Monument in Hampshire, England

The Nelson Monument, 120 ft tall on a granite base, stands on Portsdown Hill about 2 mi north of Portsmouth Harbour on the south coast of England. It was the eventual outcome of a movement started during Horatio Nelson's lifetime to "perpetuate the glorious victories of the British Navy". By 1799 Nelson's prize agent Alexander Davison was able to use the Nelson name to spearhead a campaign to honour "Britain's naval glory and pre-eminence". It was, however, Nelson's death at Trafalgar, 21 October 1805, that galvanized the campaign.

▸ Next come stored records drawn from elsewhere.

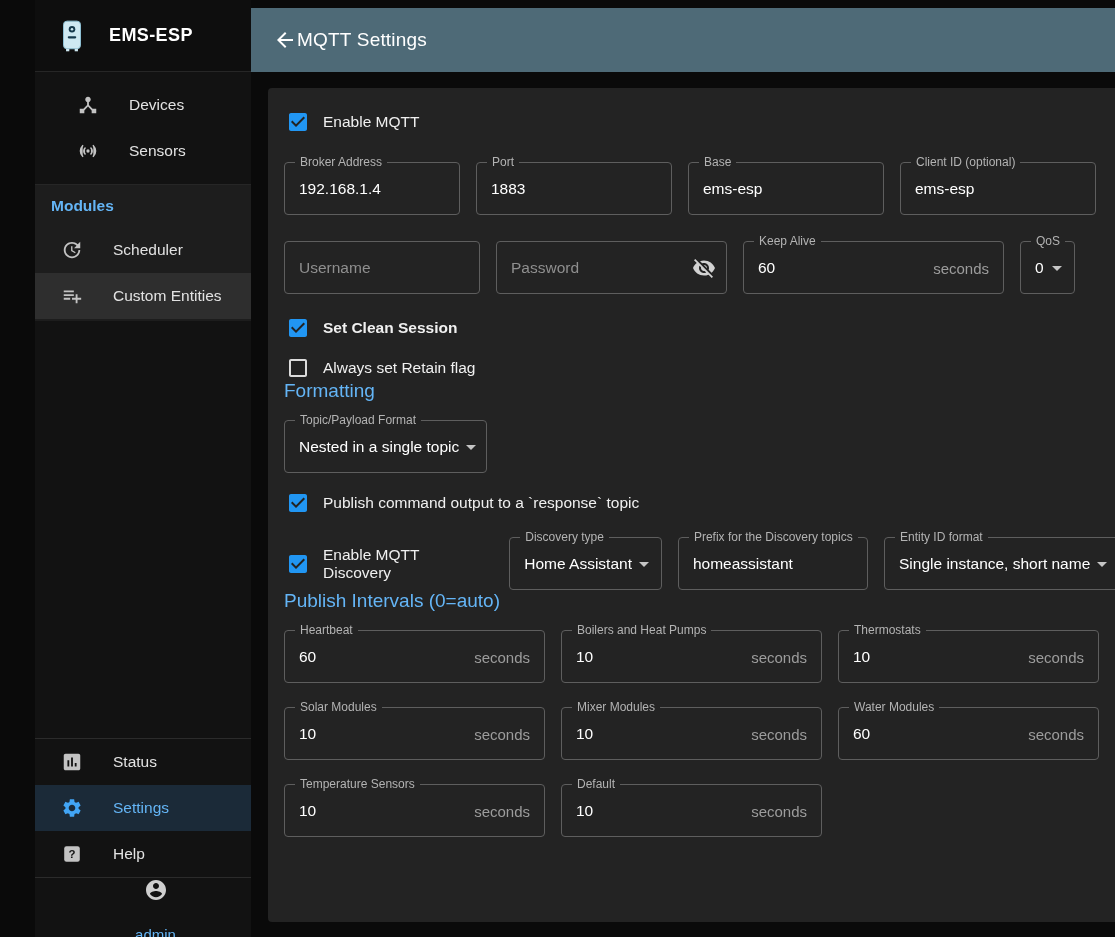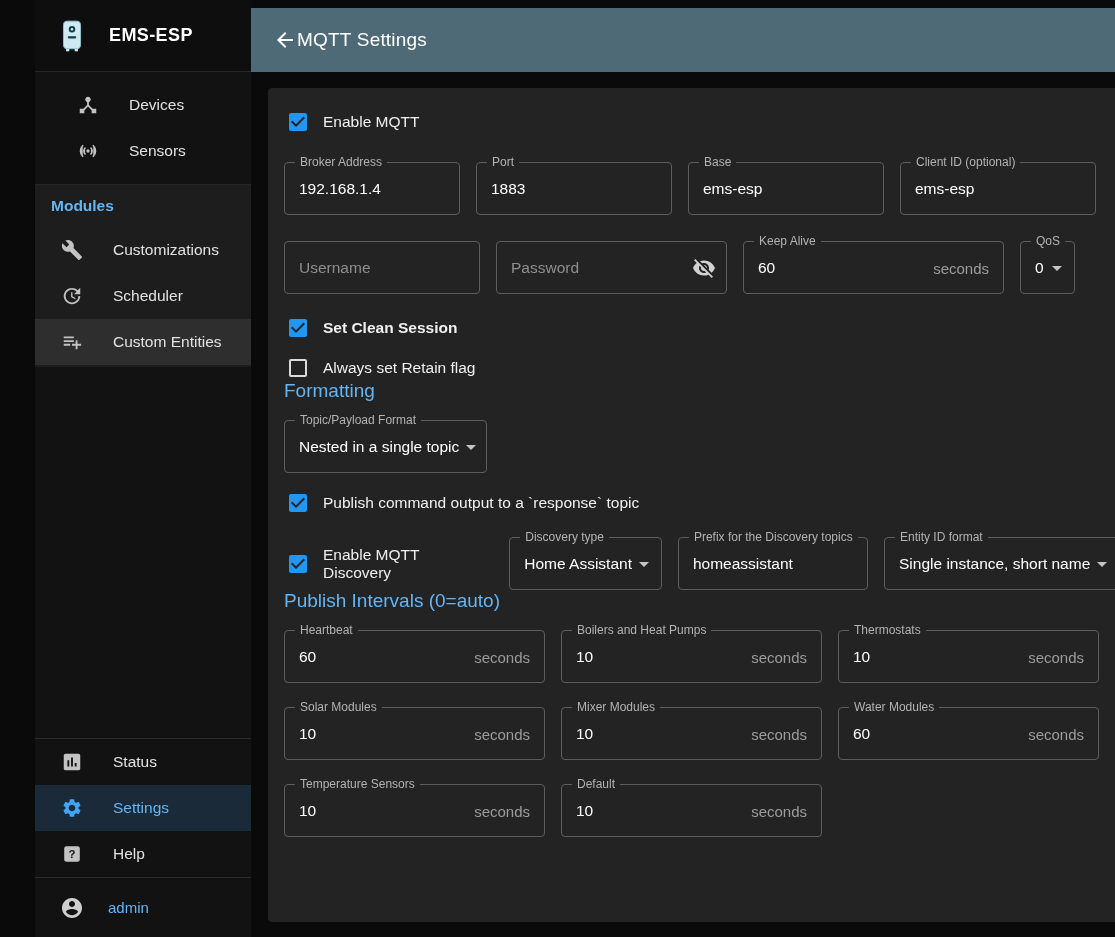--- a/index.html
+++ b/index.html
@@ -33,21 +33,21 @@
   .sb-item .sb-icon svg{width:22px;height:22px;fill:currentColor;}
   .sb-label{font-size:15.5px;color:#e2e2e2;}
   .modules-section{background:#1d1d1d;border-top:1px solid #262626;padding-bottom:2px;}
   .sb-section-label{height:42px;display:flex;align-items:center;padding-left:16px;font-size:15.5px;font-weight:600;color:var(--heading);}
   .sb-item.selected-gray{background:#2e2e2e;}
   .sb-item.selected-blue{background:#1b2a38;}
   .sb-item.selected-blue .sb-label{color:var(--heading);}
   .sb-item.selected-blue .sb-icon{color:#42a5f5;}
   .sb-spacer{flex:1;}
   .sb-divider{height:1px;background:#2b2b2b;}
-  .sb-user{height:59px;display:flex;align-items:center;padding-left:25px;gap:24px;cursor:pointer;}
+  .sb-user{height:59px;display:flex;align-items:center;padding-left:25px;gap:24px;cursor:pointer;flex-direction:column;}
   .sb-user .sb-icon{width:24px;height:24px;color:#cfcfcf;}
   .sb-user .sb-icon svg{width:24px;height:24px;fill:currentColor;}
   .sb-user .sb-label{color:var(--heading);font-size:15px;}
 
   
   .main{flex:1;display:flex;flex-direction:column;min-width:0;}
   .top-gap{height:8px;background:var(--page);}
   .appbar{height:64px;background:var(--appbar);display:flex;align-items:center;padding:0 22px;flex-shrink:0;}
   .appbar .back{width:24px;height:24px;color:#fff;cursor:pointer;}
   .appbar .back svg{width:24px;height:24px;fill:currentColor;}
@@ -143,28 +143,20 @@
         </span>
         <span class="sb-label">Sensors</span>
       </div>
     </nav>
 
     <div class="modules-section" style="margin-top:10px;">
       <div class="sb-section-label">Modules</div>
       <div class="sb-item">
         <span class="sb-icon">
           <svg viewBox="0 0 24 24">
-              <path d="M22.7 19l-9.1-9.1c.9-2.3.4-5-1.5-6.9-2-2-5-2.4-7.4-1.3L9 6 6 9 1.6 4.7C.4 7.1.9 10.1 2.9 12.1c1.9 1.9 4.6 2.4 6.9 1.5l9.1 9.1c.4.4 1 .4 1.4 0l2.3-2.3c.5-.4.5-1.1.1-1.4z"></path>
-            </svg>
-        </span>
-        <span class="sb-label">Customizations</span>
-      </div>
-      <div class="sb-item">
-        <span class="sb-icon">
-          <svg viewBox="0 0 24 24">
               <path d="M21 10.12h-6.78l2.74-2.82c-2.73-2.7-7.15-2.8-9.88-.1-2.73 2.71-2.73 7.08 0 9.79s7.15 2.71 9.88 0C18.32 15.65 19 14.08 19 12.1h2c0 1.98-.88 4.55-2.64 6.29-3.51 3.48-9.21 3.48-12.72 0-3.5-3.47-3.53-9.11-.02-12.58s9.14-3.47 12.65 0L21 3v7.12zM12.5 8v4.25l3.5 2.08-.72 1.21L11 13V8h1.5z"></path>
             </svg>
         </span>
         <span class="sb-label">Scheduler</span>
       </div>
       <div class="sb-item selected-gray">
         <span class="sb-icon">
           <svg viewBox="0 0 24 24">
               <path d="M14 10H3v2h11v-2zm0-4H3v2h11V6zm4 8v-4h-2v4h-4v2h4v4h2v-4h4v-2h-4zM3 16h7v-2H3v2z"></path>
             </svg>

A design for the monument by John Thomas Groves of the Board of Works was exhibited at the Royal Academy in 1807, The monument is modelled on the Aksum Stele, Ethiopia: Groves was inspired by the findings in Aksum of Henry Salt who visited Ethiopia in 1805.

However, letters were written to The Times asking where the money Davison had raised had gone, but the £4050 he raised was never recovered. The final (and successful) attempt was paid for by the Navy itself. This time the fund's driving force, Captain Thomas Fremantle, adopted a more altruistic approach, and the monument commenced construction on 4 July 1807 with the final checks to the inscription made just over a year later.
The monument was rebuilt in 1899, but the bust is the original. The monument still serves as a navigation mark, used in compass corrections.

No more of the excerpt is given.